Asked about Jason Pierre-Paul, Hankins says he will be missed as his mere presence on the field causes offenses to adjust. He texts frequently with his absent teammate because “He’s our
brother,” and Hankins wants to keep him informed about what’s going on with the Giants. It’s another way Hankins is stepping up as a team leader.

Pressed about his Pierre-Paul is faring, Hankins said he is doing well, rehabbing his hand, and he’ll be back when the time is right. As with seemingly all Giants players, coaches and staff, the message is the same, wishing the best for Pierre-Paul, hoping he’s back with the team soon, and reserving further comment.
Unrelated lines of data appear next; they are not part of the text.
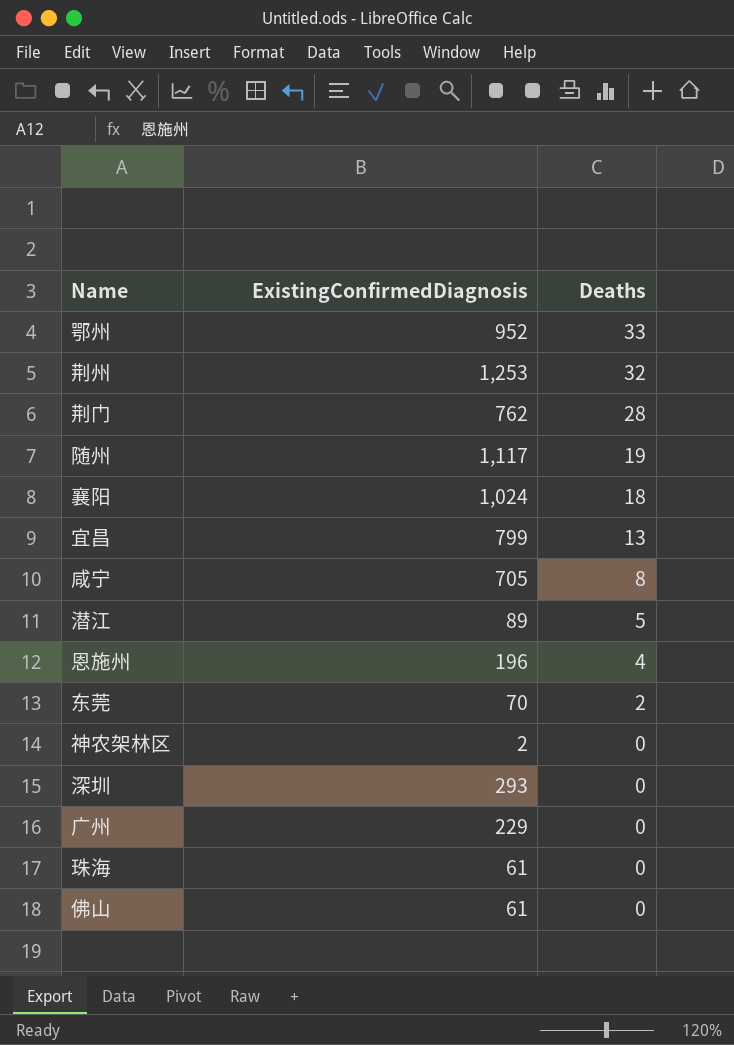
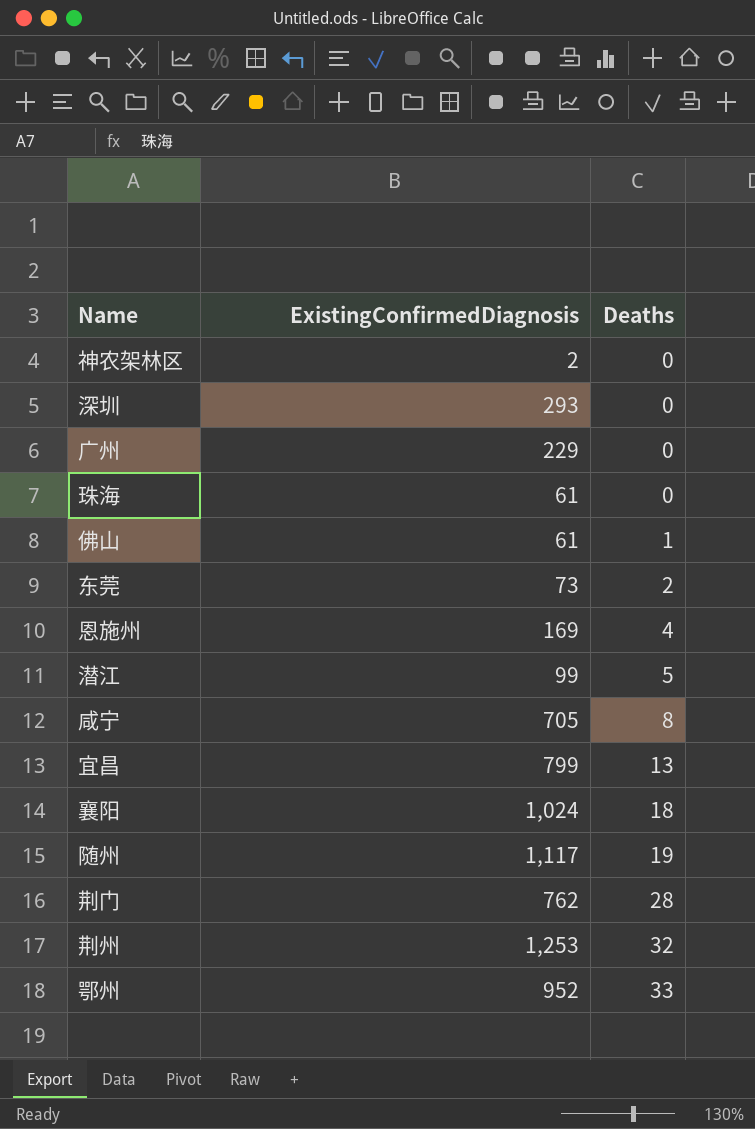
row order: Deaths descending -> Deaths ascending
佛山 | Deaths: 0 -> 1
东莞 | ExistingConfirmedDiagnosis: 70 -> 73
恩施州 | ExistingConfirmedDiagnosis: 196 -> 169
潜江 | ExistingConfirmedDiagnosis: 89 -> 99

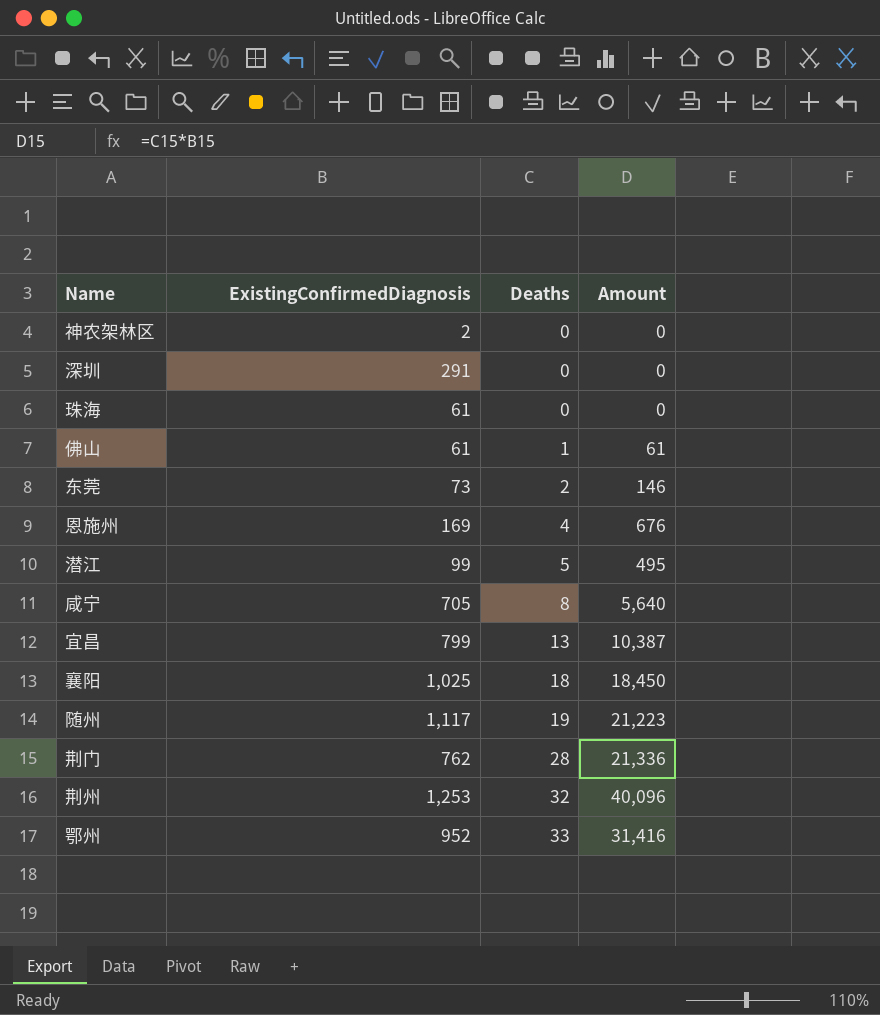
column Amount | formula: none -> [ExistingConfirmedDiagnosis] * [Deaths]
row 广州: 229 | 0 -> none
深圳 | ExistingConfirmedDiagnosis: 293 -> 291
襄阳 | ExistingConfirmedDiagnosis: 1,024 -> 1,025

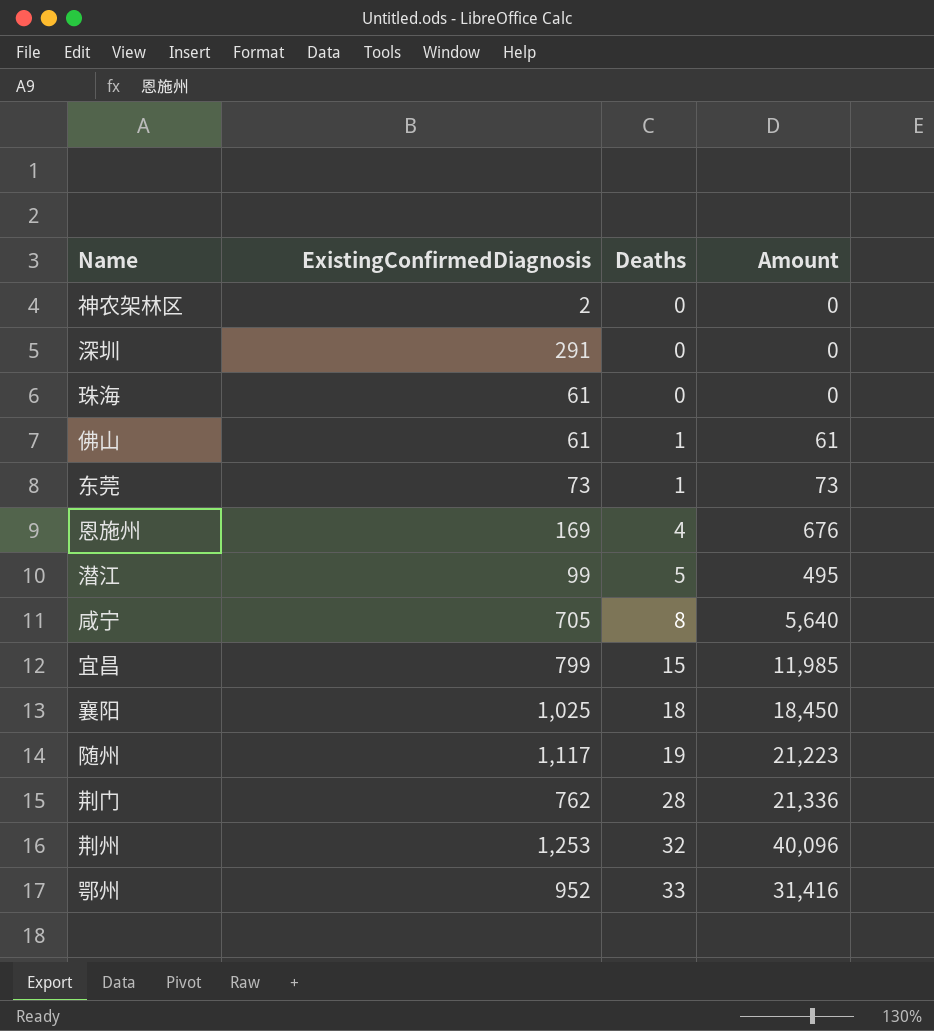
东莞 | Deaths: 2 -> 1
东莞 | Amount: 146 -> 73
宜昌 | Deaths: 13 -> 15
宜昌 | Amount: 10,387 -> 11,985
Nat Berhe: A Frustrated Man

Berhe thought he was fully recovered from his spring calf injury and then when going through some drills realized something was still off. After consulting with trainers, he’s been out of practice for several days and has no idea when he will be able to return.

“You get frustrated,” says Berhe, about missing practice time, “Especially with this great opportunity that we have.” Berhe is referring to the open competition for starting roles at his safety position. By missing practice time, he falls further and further behind in his quest to secure on of the starting spots.

He know if he pushed too hard, he’ll have a setback, and Berhe said that his type of injury is not like a broken bone that has a set healing time. He plans on taking this day by day and seeing what happens. Meanwhile his frustration remains.

To keep his mind occupied and active, Berhe get a printout of the defense’s play sheet and follow along from the sidelines, offering teammates his observations and helping them if he sees something that they may have missed. The coaches are also asking Berhe to talk to teammates at times, keeping him mentally engaged while his calf heals.

Berhe has an MRI taken today, but is still awaiting the results.